━━━━━ Input records ━━━━━

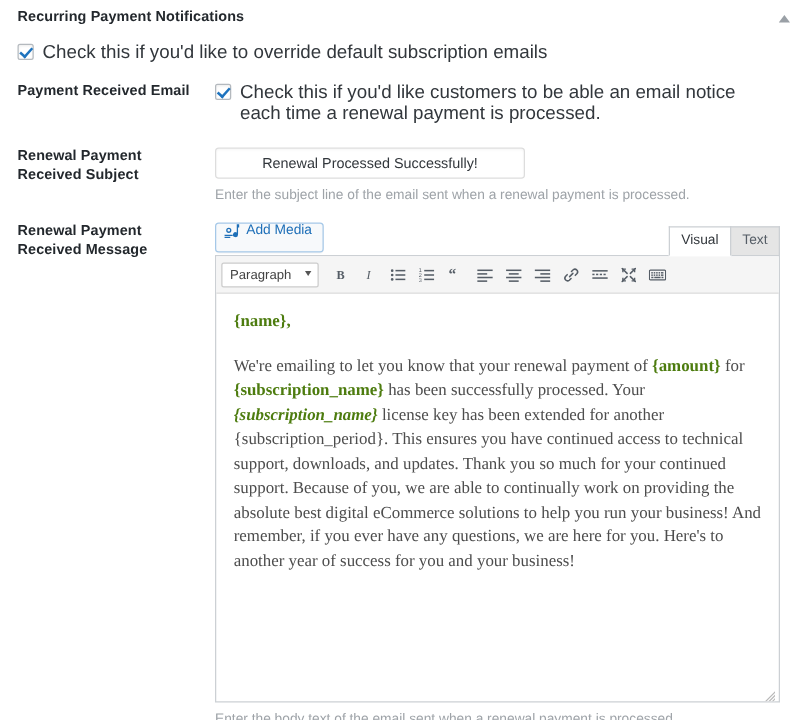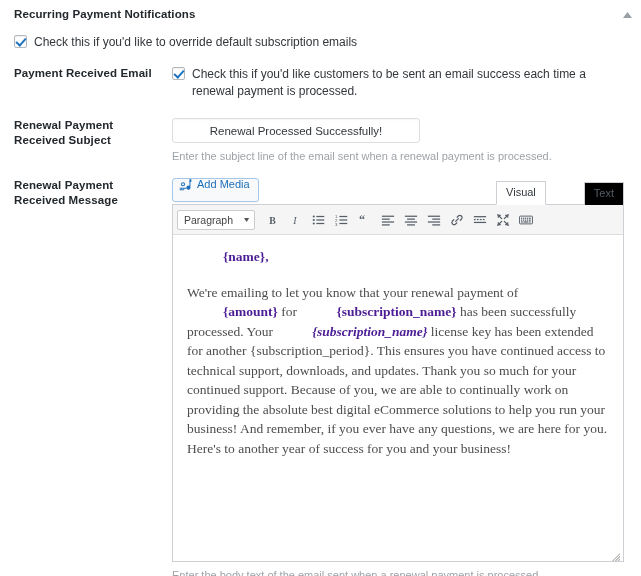--- a/index.html
+++ b/index.html
@@ -44,21 +44,21 @@
     box-shadow: inset 0 1px 2px rgba(0,0,0,.07);
   }
   .cbox.checked::after {
     content: "";
     position: absolute; left: 3px; top: 0px;
     width: 4px; height: 8px;
     border: solid #1e73be; border-width: 0 2px 2px 0;
     transform: rotate(42deg);
   }
   .cb-text {
-    font-size: 12px; color: #32373c; line-height: 16.5px;
+    font-size: 15px; color: #32373c; line-height: 16.5px;
   }
 
   
   .text-input {
     display: block;
     width: 248px; height: 25px;
     border: 1px solid #ddd; border-radius: 3px;
     background: #fff; color: #32373c;
     font-family: "Liberation Sans", sans-serif;
     font-size: 11.5px; padding: 0 7px;
@@ -77,26 +77,26 @@
   .add-media {
     position: absolute; left: 0; top: 0;
     display: inline-flex; align-items: center; gap: 5px;
     height: 24px; padding: 0 8px 12px 6px;
     border: 1px solid #a5c8e8; border-radius: 3px;
     background: #f7f9fb; color: #1e6fb8;
     font-size: 11px; font-weight: 400; cursor: pointer;
     box-shadow: 0 1px 0 rgba(0,0,0,.03);
   }
   .add-media svg { display:block; }
-  .ed-tabs { position: absolute; right: 0; top: 2px; display: flex; align-items: center; gap: 39px; }
+  .ed-tabs { position: absolute; right: 0; top: 2px; display: flex; align-items: flex-start; }
   .ed-tab {
     font-size: 11px; color: #555d66;
     padding: 4px 9px 5px 9px;
     border: 1px solid #ccd0d4; border-bottom: none;
-    background: #000000; line-height: 13px;
+    background: #e5e5e5; line-height: 13px;
     cursor: pointer; position: relative; top: 1px;
   }
   .ed-tab + .ed-tab { margin-left: -1px; }
   .ed-tab.active { background: #fff; border-bottom: 1px solid #fff; color:#32373c; }
 
   .ed-box { border: 1px solid #ccd0d4; background: #fff; }
   .ed-toolbar {
     display: flex; align-items: center;
     height: 30px; padding: 0 4px;
     background: #f5f5f5; border-bottom: 1px solid #ddd;
@@ -118,21 +118,21 @@
   .tb-btn svg { display:block; }
 
   .ed-content {
     height: 326px; padding: 12px 14px 10px 14px;
     font-family: "Liberation Serif", serif;
     font-size: 13.5px; color: #4d4d4d; line-height: 19.5px;
     overflow: hidden; position: relative;
   }
   .ed-content p { margin: 0 0 13px 0; }
   .ed-content p:first-child { margin-bottom: 16px; }
-  .ed-content b { color: #4c1d95; margin-left: 36px; }
+  .ed-content b { color: #4d7c0f; }
   .ed-content i { font-style: italic; }
   .resize-grip {
     position: absolute; right: 2px; bottom: 2px;
     width: 11px; height: 11px; cursor: se-resize;
   }
 </style>
 </head>
 <body>
 
 <div class="page">
@@ -151,21 +151,21 @@
         <span class="cb-text">Check this if you'd like to override default subscription emails</span>
       </label>
     </div>
   </div>
 
   <div class="row" style="top:66px;">
     <div class="row-label">Payment Received Email</div>
     <div class="row-field">
       <label class="cb-line">
         <span class="cbox checked"></span>
-        <span class="cb-text" style="max-width:430px;">Check this if you'd like customers to be sent an email success each time a renewal payment is processed.</span>
+        <span class="cb-text" style="max-width:430px;">Check this if you'd like customers to be able an email notice each time a renewal payment is processed.</span>
       </label>
     </div>
   </div>
 
   <div class="row" style="top:118px;">
     <div class="row-label">Renewal Payment Received Subject</div>
     <div class="row-field">
       <input class="text-input" type="text" value="Renewal Processed Successfully!" style="">
       <div class="help">Enter the subject line of the email sent when a renewal payment is processed.</div>
     </div>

━━━━━

■ Exercise: Exact copies of all the entries are needed; output them without the pictures.

■ Written solution:
--- a/index.html
+++ b/index.html
@@ -44,21 +44,21 @@
     box-shadow: inset 0 1px 2px rgba(0,0,0,.07);
   }
   .cbox.checked::after {
     content: "";
     position: absolute; left: 3px; top: 0px;
     width: 4px; height: 8px;
     border: solid #1e73be; border-width: 0 2px 2px 0;
     transform: rotate(42deg);
   }
   .cb-text {
-    font-size: 12px; color: #32373c; line-height: 16.5px;
+    font-size: 15px; color: #32373c; line-height: 16.5px;
   }
 
   
   .text-input {
     display: block;
     width: 248px; height: 25px;
     border: 1px solid #ddd; border-radius: 3px;
     background: #fff; color: #32373c;
     font-family: "Liberation Sans", sans-serif;
     font-size: 11.5px; padding: 0 7px;
@@ -77,26 +77,26 @@
   .add-media {
     position: absolute; left: 0; top: 0;
     display: inline-flex; align-items: center; gap: 5px;
     height: 24px; padding: 0 8px 12px 6px;
     border: 1px solid #a5c8e8; border-radius: 3px;
     background: #f7f9fb; color: #1e6fb8;
     font-size: 11px; font-weight: 400; cursor: pointer;
     box-shadow: 0 1px 0 rgba(0,0,0,.03);
   }
   .add-media svg { display:block; }
-  .ed-tabs { position: absolute; right: 0; top: 2px; display: flex; align-items: center; gap: 39px; }
+  .ed-tabs { position: absolute; right: 0; top: 2px; display: flex; align-items: flex-start; }
   .ed-tab {
     font-size: 11px; color: #555d66;
     padding: 4px 9px 5px 9px;
     border: 1px solid #ccd0d4; border-bottom: none;
-    background: #000000; line-height: 13px;
+    background: #e5e5e5; line-height: 13px;
     cursor: pointer; position: relative; top: 1px;
   }
   .ed-tab + .ed-tab { margin-left: -1px; }
   .ed-tab.active { background: #fff; border-bottom: 1px solid #fff; color:#32373c; }
 
   .ed-box { border: 1px solid #ccd0d4; background: #fff; }
   .ed-toolbar {
     display: flex; align-items: center;
     height: 30px; padding: 0 4px;
     background: #f5f5f5; border-bottom: 1px solid #ddd;
@@ -118,21 +118,21 @@
   .tb-btn svg { display:block; }
 
   .ed-content {
     height: 326px; padding: 12px 14px 10px 14px;
     font-family: "Liberation Serif", serif;
     font-size: 13.5px; color: #4d4d4d; line-height: 19.5px;
     overflow: hidden; position: relative;
   }
   .ed-content p { margin: 0 0 13px 0; }
   .ed-content p:first-child { margin-bottom: 16px; }
-  .ed-content b { color: #4c1d95; margin-left: 36px; }
+  .ed-content b { color: #4d7c0f; }
   .ed-content i { font-style: italic; }
   .resize-grip {
     position: absolute; right: 2px; bottom: 2px;
     width: 11px; height: 11px; cursor: se-resize;
   }
 </style>
 </head>
 <body>
 
 <div class="page">
@@ -151,21 +151,21 @@
         <span class="cb-text">Check this if you'd like to override default subscription emails</span>
       </label>
     </div>
   </div>
 
   <div class="row" style="top:66px;">
     <div class="row-label">Payment Received Email</div>
     <div class="row-field">
       <label class="cb-line">
         <span class="cbox checked"></span>
-        <span class="cb-text" style="max-width:430px;">Check this if you'd like customers to be sent an email success each time a renewal payment is processed.</span>
+        <span class="cb-text" style="max-width:430px;">Check this if you'd like customers to be able an email notice each time a renewal payment is processed.</span>
       </label>
     </div>
   </div>
 
   <div class="row" style="top:118px;">
     <div class="row-label">Renewal Payment Received Subject</div>
     <div class="row-field">
       <input class="text-input" type="text" value="Renewal Processed Successfully!" style="">
       <div class="help">Enter the subject line of the email sent when a renewal payment is processed.</div>
     </div>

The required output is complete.